Hi Sandy,
Thanks for your vote for the Australops. Oh, dear. I forgot about the broody part.
But silly, me I do WANT them to go broody. That's why I'm getting this type. But it recalled a time some years back when ALL my aracauna chickens went broody at the same time and no one was laying. I gave them away and the next day at their new home they layed six eggs. Ha ha! Then I read somewhere that moving chickens can cause them to stop being broody. I could have moved them to a new coop on my property and solved the problem, eh?
But anyway, I had some younger chicks that were set to start laying in a few weeks at the time, which turned into a month or so.
My question now is, if I get all Buff Orps and Australorps are they all going to go broody at the same time? Is there a way to allow a FEW to go broody and move the other ones a round a bit so they don't go broody?

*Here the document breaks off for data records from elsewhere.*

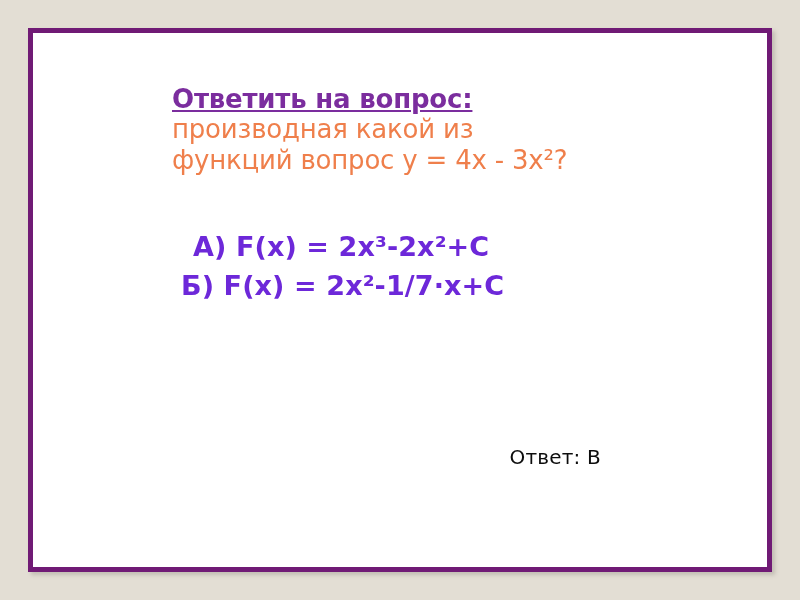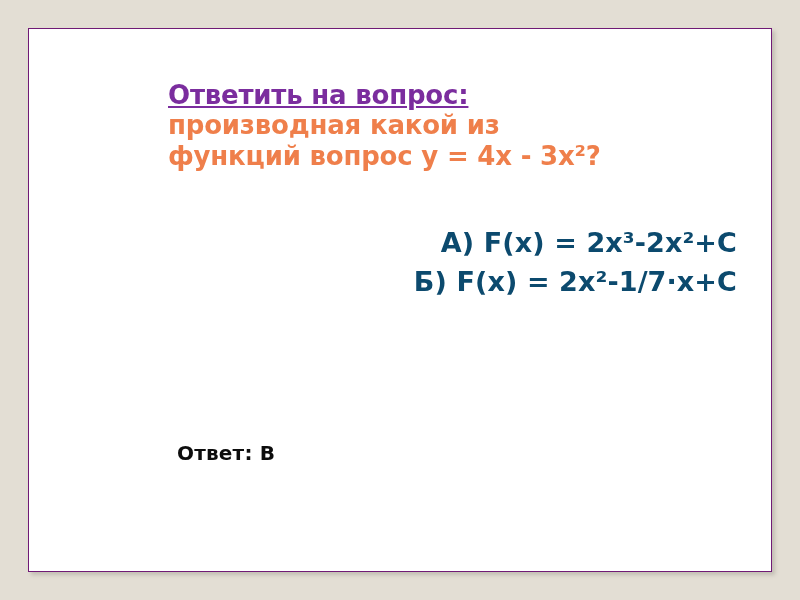--- a/index.html
+++ b/index.html
@@ -21,7 +21,7 @@
     width: 744px;
     height: 544px;
     background: #ffffff;
-    border: 1px solid #701a75;
+    border: 5px solid #701a75;
     box-sizing: border-box;
     box-shadow: 3px 3px 4px rgba(120, 115, 105, 0.30);
   }

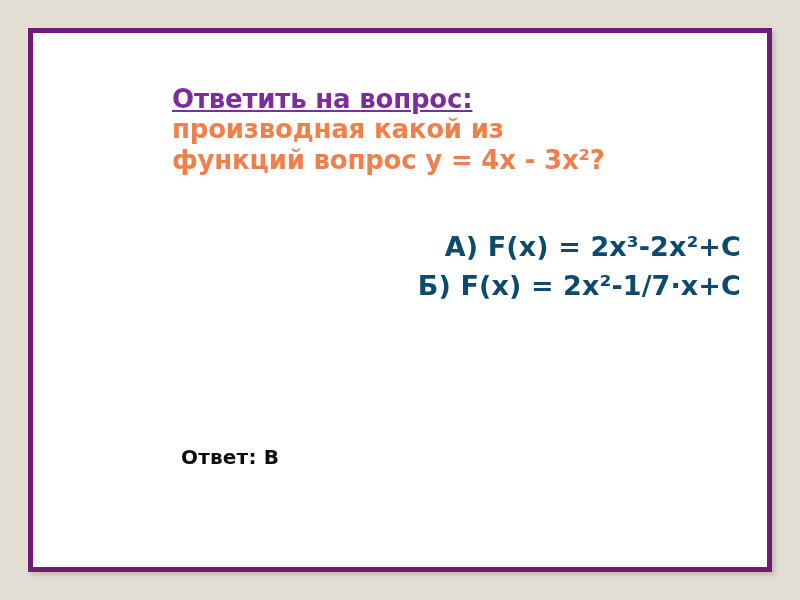--- a/index.html
+++ b/index.html
@@ -45,7 +45,7 @@
 
   .question-body {
     font-size: 26px;
-    font-weight: bold;
+    font-weight: normal;
     color: #ef7f4b;
     line-height: 1.18;
     letter-spacing: -0.2px;

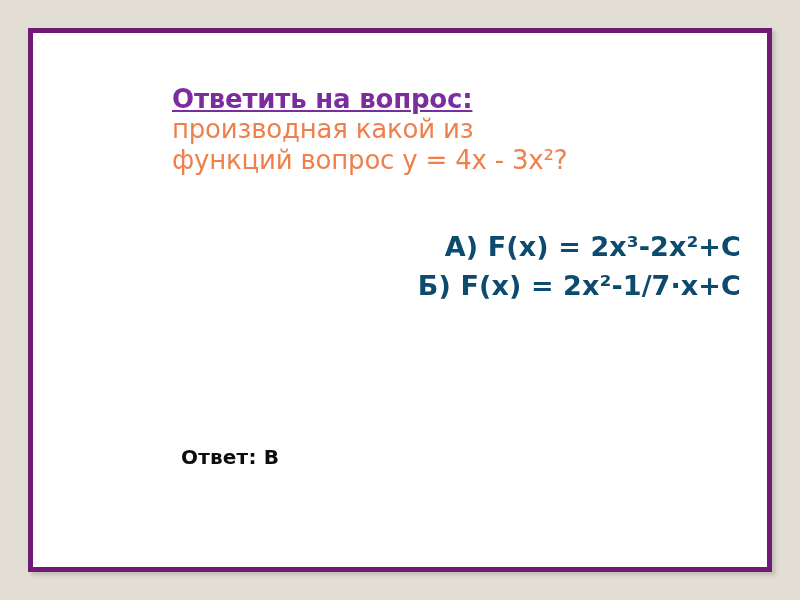--- a/index.html
+++ b/index.html
@@ -61,11 +61,10 @@
   .option-line {
     font-size: 27px;
     font-weight: bold;
-    color: #0c4a6e;
+    color: #6d28d9;
     line-height: 1.44;
     white-space: nowrap;
     letter-spacing: 0.1px;
-    text-align: right;
   }
   .option-line.indented { padding-left: 12px; }
 

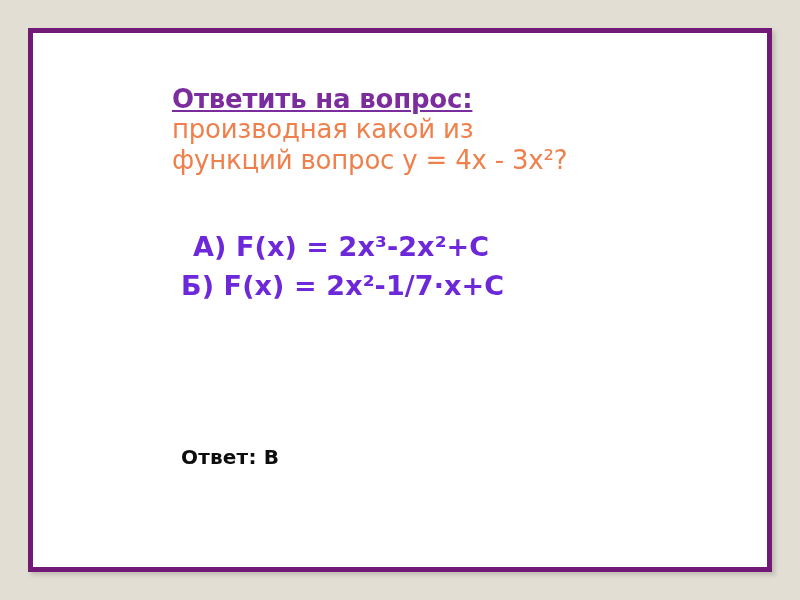--- a/index.html
+++ b/index.html
@@ -73,9 +73,9 @@
     left: 148px;
     top: 412px;
     width: 420px;
-    text-align: left;
+    text-align: right;
     font-size: 20px;
-    font-weight: bold;
+    font-weight: normal;
     color: #0d0d0d;
     letter-spacing: 0.2px;
   }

Or is that why you keep a few sex link chickens on your property. So that SOME are not broody? And you get a few eggs all the time...
Thanks for writing!
Britta in WI
--- In CHICKENS-101@yahoogroups.com, "sandi" <sandi_ruscetta@...> wrote:
>
> I have australops, among several other species, may I say they make the greatest pet chickens. Good egg producers, they do go broody.
>
> I am contemplating getting buff orpingtons this spring, to mix in with the white rocks, barred rocks, RIR's , Maran, Sex Link, and australops.